Its local triage hub will ultimately be staffed by up to 200 skilled contact tracers, with points of contact in each local authority and key public body, including the police and fire service.

Local contact tracers will sift through and handle the cases referred in by the central Serco-run phone bank, set up by the government.

The local system has now gone live and is expected to be a full seven-day operation from next week.

As part of its design, officials here have been studying the national version set up by the government and run by outsourcer Serco, which has employed thousands of people to take calls from people who believe they have symptoms.

Test results from drive-throughs including Manchester Airport are still not being shared with local health officials or GPs (PA)

But one senior local source said the scripts used by those handlers did not account for many of the questions members of the public - or their contacts - would be likely to ask, adding that national contact tracers had also hardly had any training.

“It requires quite a degree of questioning,” they said of the process needed to swiftly track down contacts who potentially need to self-isolate. “It’s a sensitive process.”

Gaps or errors in the information sent through by them last week meant their local counterparts were unable to do anything meaningful with most of it, they added.

The national test, track and trace system - considered crucial to the next stage in tackling coronavirus - has been described as ‘world beating’ by Boris Johnson, who initially said it would be up and running on June 1.

While a version of it did go live at the very end of May, reports have since emerged of staff sitting with nothing to do, or struggling with limited training.

One member of staff employed locally to work on the national system said they had ‘not yet done a single call’ since being hired.

Separately, Greater Manchester is still not receiving data from the so-called ‘pillar two’ testing programme organised by the government.

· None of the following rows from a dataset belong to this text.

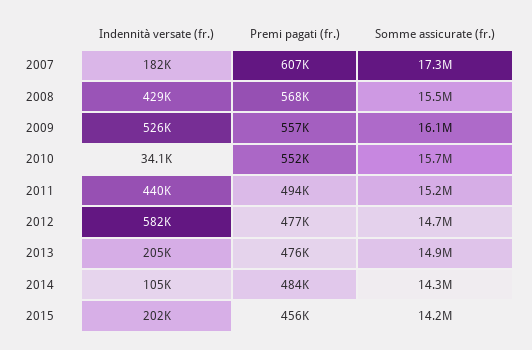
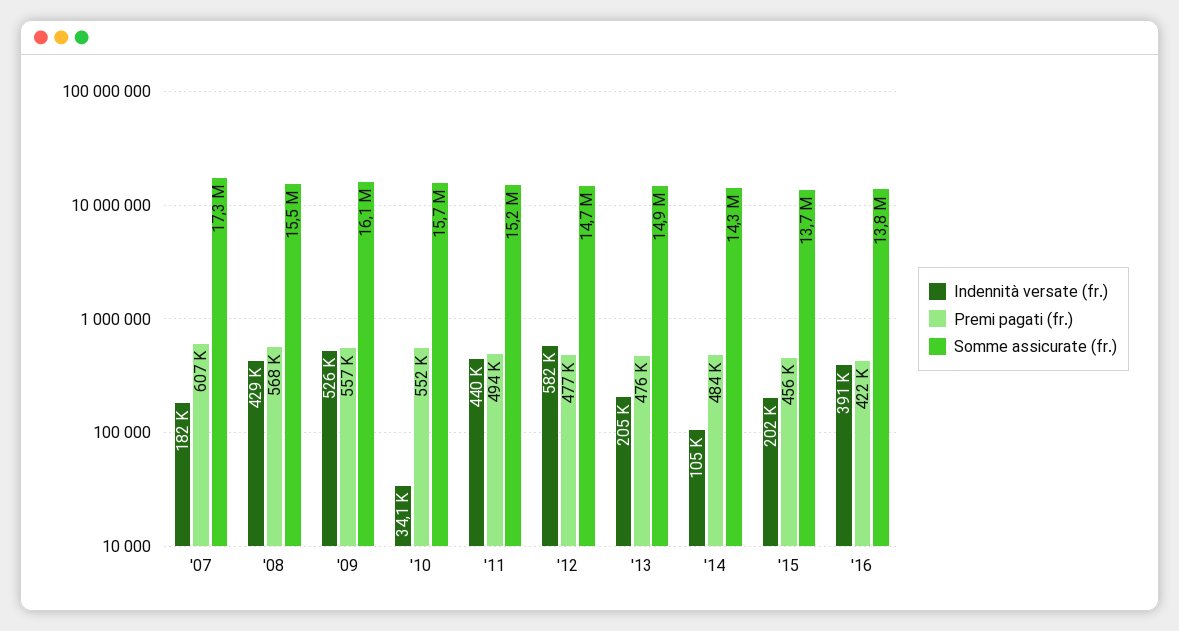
Somme assicurate (fr.), 2015: 14200000 -> 13700000
Indennità versate (fr.), '16: none -> 391000
Premi pagati (fr.), '16: none -> 422000
Somme assicurate (fr.), '16: none -> 13800000

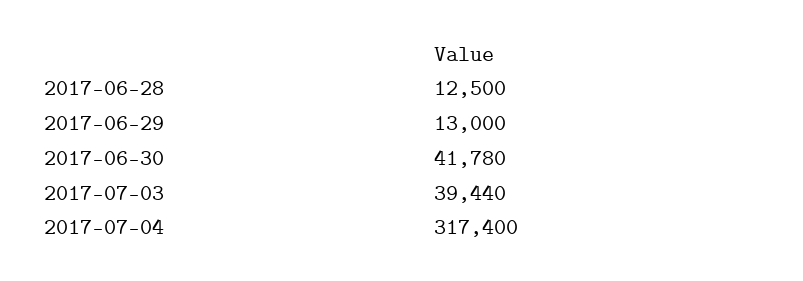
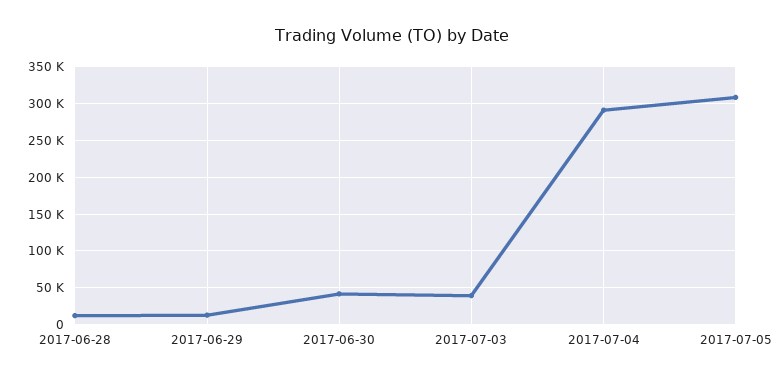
2017-07-04: 317400 -> 290000
2017-07-05: none -> 310000

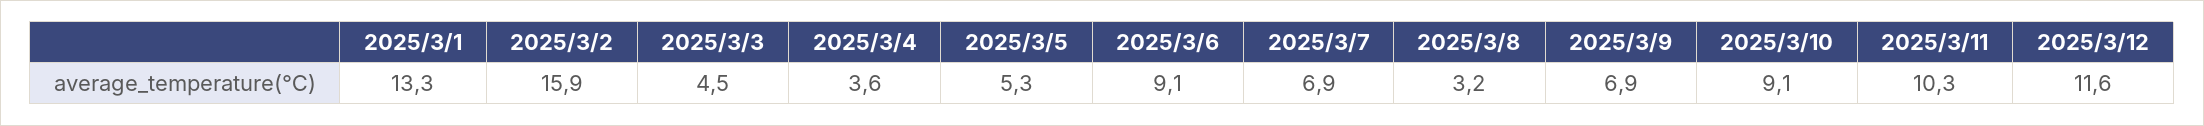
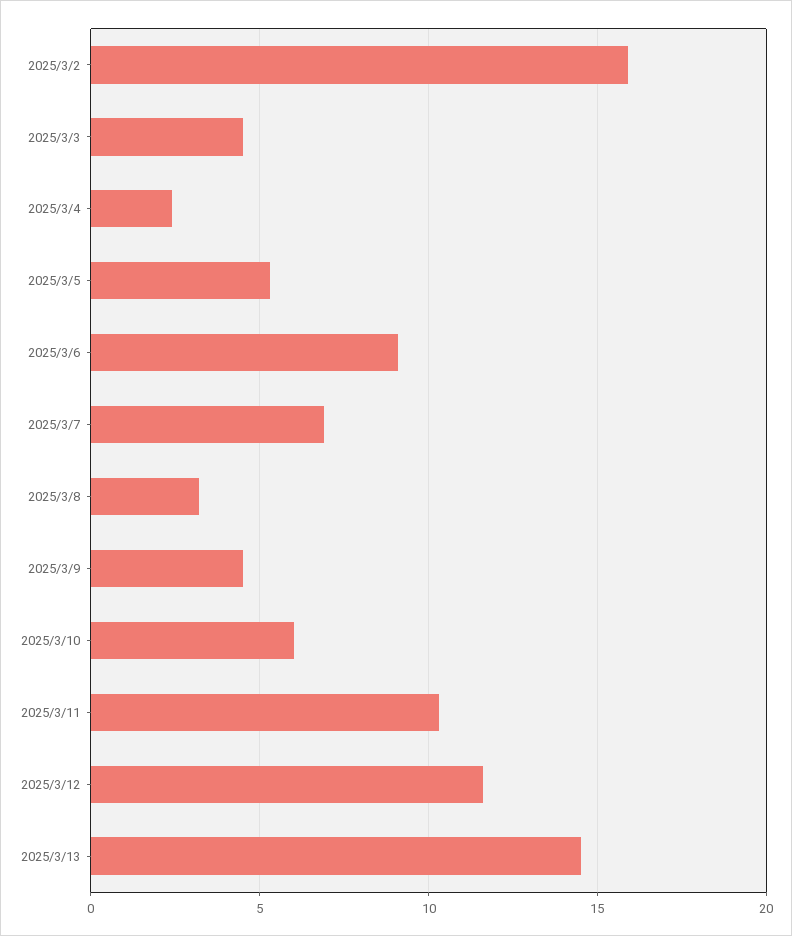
2025/3/1: 13.3 -> none
2025/3/4: 3.6 -> 2.5
2025/3/9: 6.9 -> 4.5
2025/3/10: 9.1 -> 6
2025/3/13: none -> 14.5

Officials have no idea how many people are being tested through private laboratories, which have been taking samples from drive-through and mobile centres. That has now been the case for over a month, meaning councils and GPs do not have an accurate picture of new infections here.

The Department of Health and Social Care and Public Health England were approached about the quality of information coming through from the national system and the continued lack of pillar two data, but no response was received.